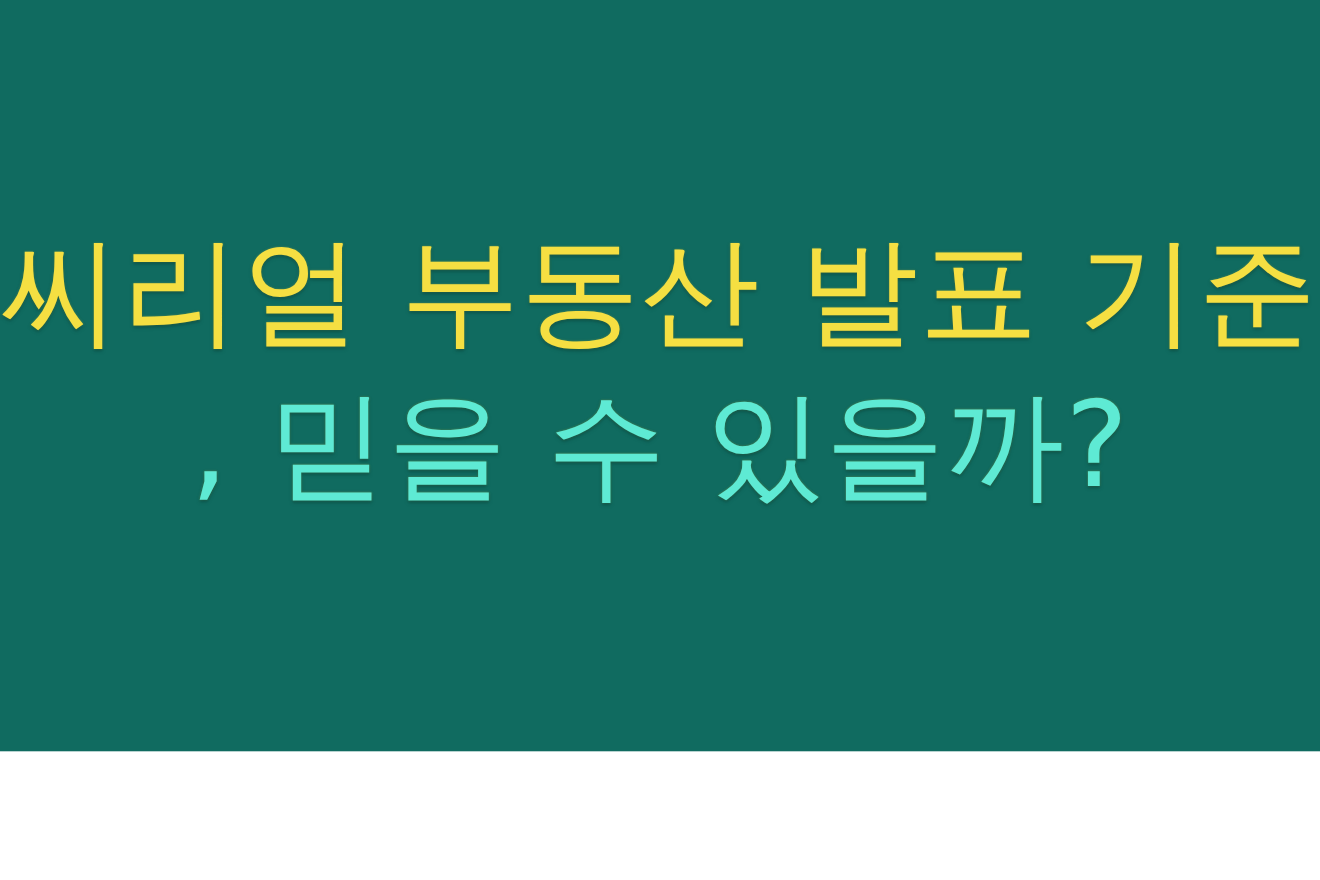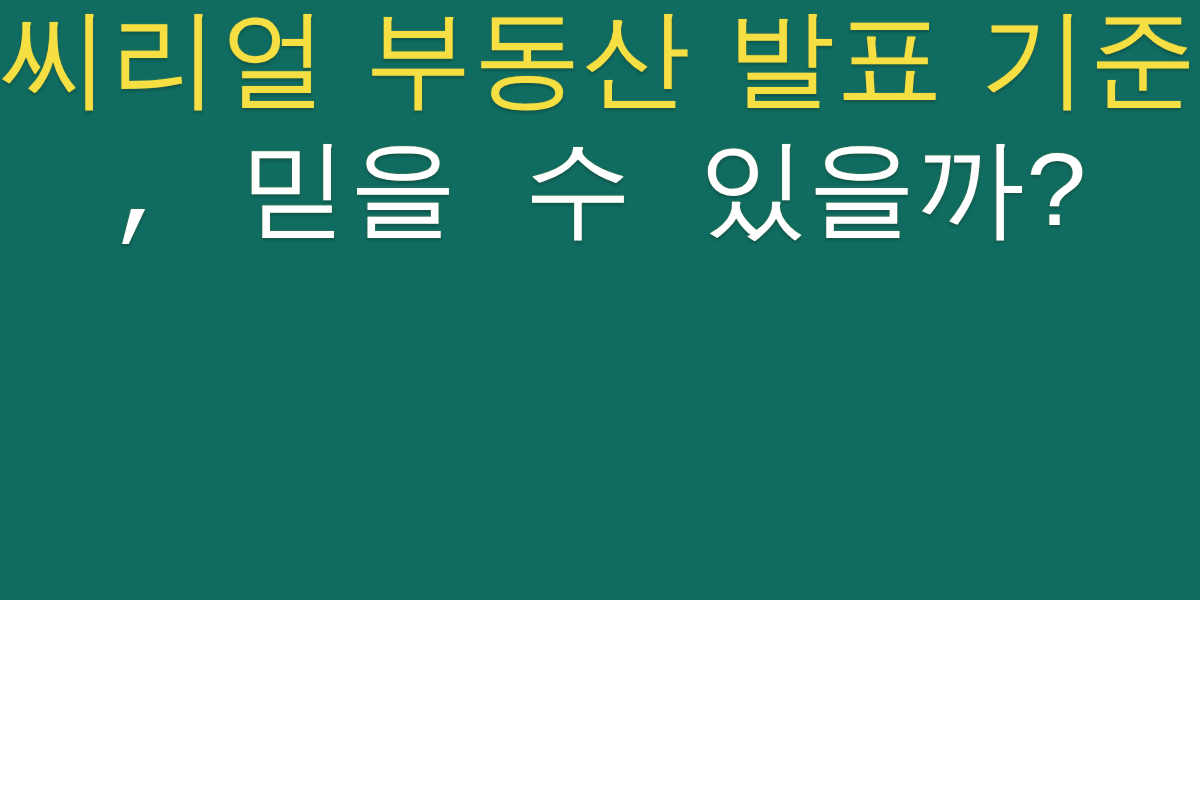--- a/index.html
+++ b/index.html
@@ -18,11 +18,12 @@
   #quote-card {
     position: relative;
     width: 1200px;
-    height: 600px;
+    height: 683px;
     box-sizing: border-box;
     display: flex;
     flex-direction: column;
     align-items: center;
+    justify-content: center;
     background: #106b60;
     overflow: hidden;
   }

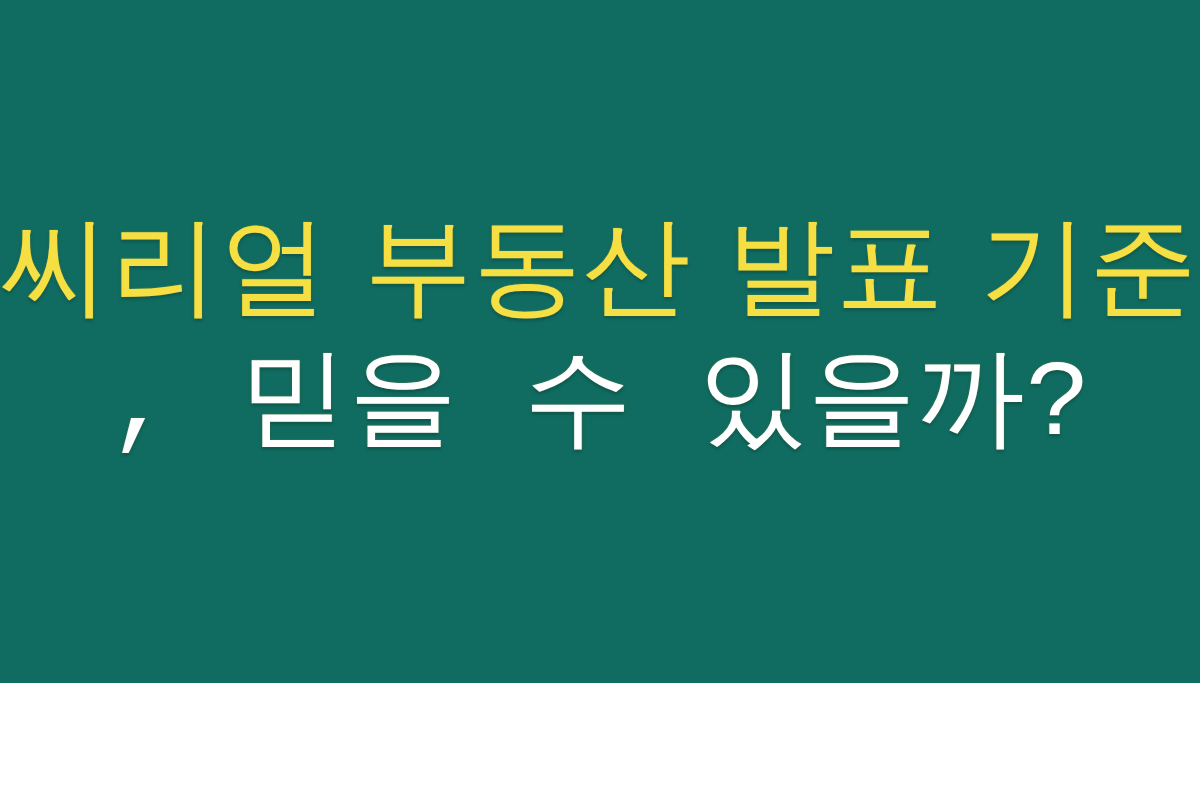--- a/index.html
+++ b/index.html
@@ -66,7 +66,7 @@
 
     <span class="headline-line line-1" style="color: rgb(245, 223, 66);">씨리얼 부동산 발표 기준</span>
 
-    <span class="headline-line line-2" style="color: #ffffff; font-family: Liberation Mono, monospace;">, 믿을 수 있을까?</span>
+    <span class="headline-line line-2" style="color: #5eead4;">, 믿을 수 있을까?</span>
 
   </div>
-*-
TRY IT: Retype the lines above without alteration. The first is the one containing "#ffffff; font-family: Liberation", and the last is the final line of the data.

ANSWER AREA:
-    <span class="headline-line line-2" style="color: #ffffff; font-family: Liberation Mono, monospace;">, 믿을 수 있을까?</span>
+    <span class="headline-line line-2" style="color: #5eead4;">, 믿을 수 있을까?</span>
 
   </div>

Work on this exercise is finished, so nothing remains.